When everyone seems to be having the same problem, it may be time to start evaluating where solutions can be found to correct the problem. Like vaccines for illnesses, the need for universal distribution and process agreement is critical. Variations just present holes that can be taken advantage of by the nefarious types. Hence the recent call for a universal coding practices that will produce a standard of security for the Internet of Things (IoT).
The IoT is the interconnection of devices, wearables and things across the internet. As the massive market shift has occurred toward connected things rather than simply computers, the complexity of the internet has increased exponentially, and therefore the security risks have increased exponentially as well. Every new device presents a new point of attack for would-be hackers, and because of the great interconnectivity over so many devices, a single-entry point represents a veritable open door for hacking into more sensitive information. Hence, from a cybersecurity perspective, the IoT is the stuff of bad nightmares and horror movies. And, as the IoT continues to grow rapidly, entire cities may one day become ‘smart’, providing even greater risks for hacking and security breaches.
The solution is not simple. There is no way to maintain a fully secure system over so many devices without a very careful analysis of risk points across an entire network system.
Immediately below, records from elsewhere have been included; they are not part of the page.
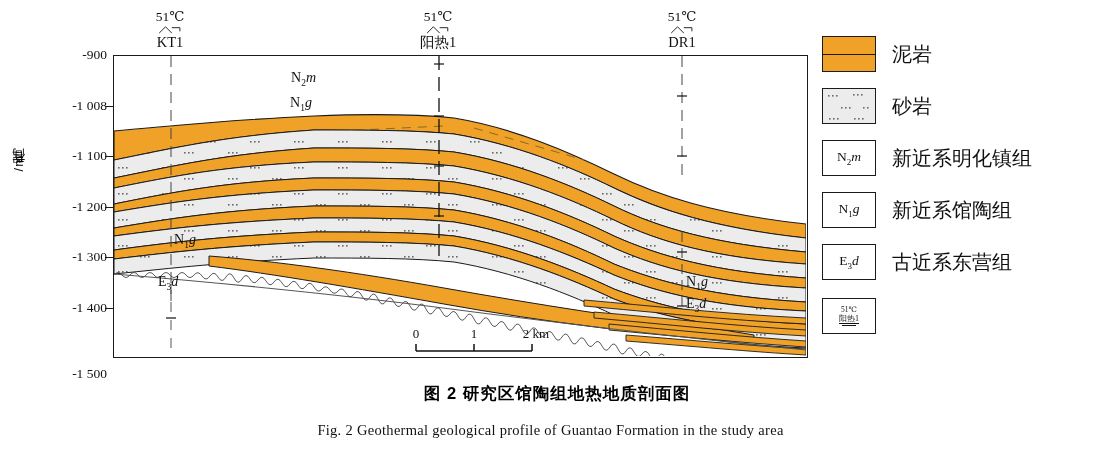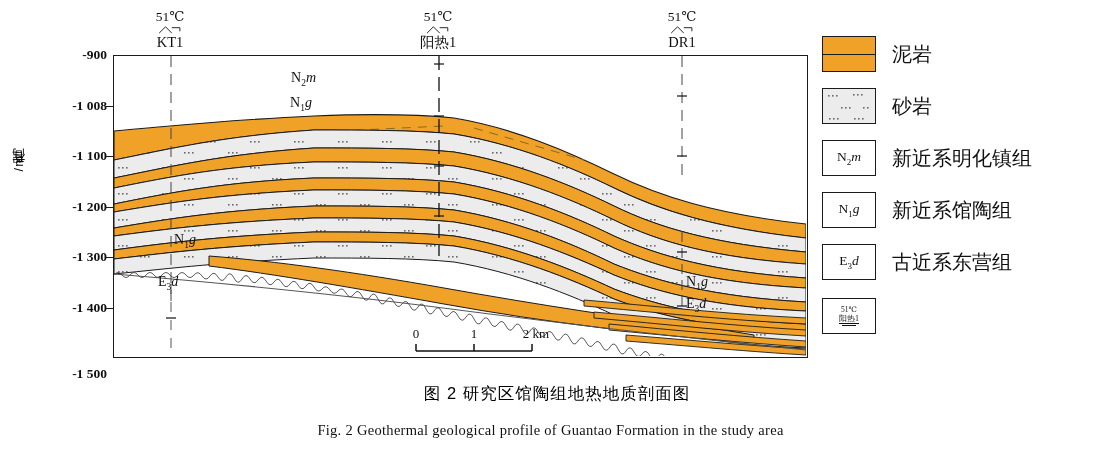--- a/index.html
+++ b/index.html
@@ -50,7 +50,7 @@
   #y-tick-labels {
     position: absolute;
     left: 35px; top: 0;
-    width: 72px; height: 375px; font-weight: bold;
+    width: 72px; height: 375px;
   }
 
   

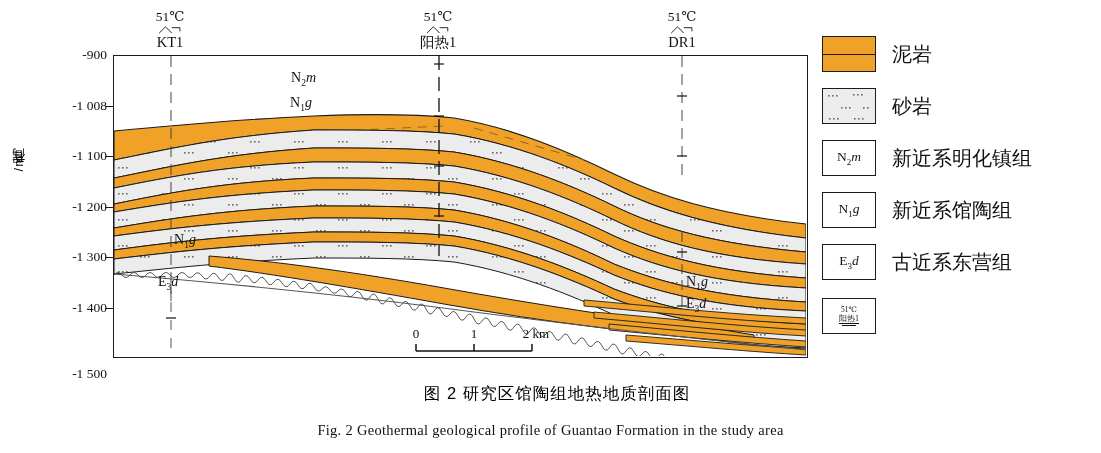--- a/index.html
+++ b/index.html
@@ -194,7 +194,7 @@
     width: 1101px;
     text-align: center;
     font-size: 16.5px;
-    font-weight: normal;
+    font-weight: bold;
     color: #000;
     font-family: "Liberation Sans", sans-serif;
     letter-spacing: 1px;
Because of this morbid complexity, current attempts at security have come up short. There are many ways to enhance security (VPNs, APIs, etc.) which will no doubt come into play, but recent research suggests some other options.
Last week, a number of different publications (InnovationAus.com, tacnetsol.com, dzone.com) started calling out for some specific changes to the way security is approached on the IoT. The main call for these writers is universal secure coding for connected devices. This call is for more careful and secure coding for these devices so that they cannot be hacked. Where secure coding is standardized, developers protect their products from simple hacks and also protect the users who have put their trust in them. Without this sort of standard, devices can be easily hacked and ‘owned’. “Secure coding practices – that were used heavily in the past – create the foundation for secure IoT products,” said Terry Dunlap (CEO of Tactical Network Solutions).
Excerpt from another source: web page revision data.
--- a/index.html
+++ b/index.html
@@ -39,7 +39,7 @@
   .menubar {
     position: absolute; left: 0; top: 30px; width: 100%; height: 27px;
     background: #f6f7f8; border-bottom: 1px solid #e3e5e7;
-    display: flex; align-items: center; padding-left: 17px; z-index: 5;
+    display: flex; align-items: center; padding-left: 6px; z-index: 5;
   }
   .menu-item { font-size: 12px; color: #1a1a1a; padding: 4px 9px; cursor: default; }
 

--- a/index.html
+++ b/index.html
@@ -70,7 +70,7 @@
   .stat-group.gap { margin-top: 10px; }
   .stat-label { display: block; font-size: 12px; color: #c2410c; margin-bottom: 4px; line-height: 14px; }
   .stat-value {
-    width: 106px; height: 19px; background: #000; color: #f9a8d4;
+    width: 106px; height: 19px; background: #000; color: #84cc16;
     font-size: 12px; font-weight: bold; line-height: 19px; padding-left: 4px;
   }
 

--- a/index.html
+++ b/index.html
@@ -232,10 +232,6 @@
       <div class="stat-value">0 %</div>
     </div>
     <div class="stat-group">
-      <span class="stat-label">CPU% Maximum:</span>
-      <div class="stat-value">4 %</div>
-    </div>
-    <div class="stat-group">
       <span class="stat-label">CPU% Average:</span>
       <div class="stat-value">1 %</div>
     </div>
Such practices will require some clear definitions of what secure code is, as well as a field-wide discussion and agreement to use the coding standards for the purpose of increased security. Without such clearly defined practices being spelled out and adhered to, the complexity of the IoT will continue to stupefy security experts. The IoT development community must make note of the increasing risk factor and respond well for security to even be a hoped-for reality in the future.
With so many changes coming in connectivity, the time is right for companies to carefully evaluate what standards the use and what standards they expect in their connected devices. Getting ahead of the game can only serve to help in the long run.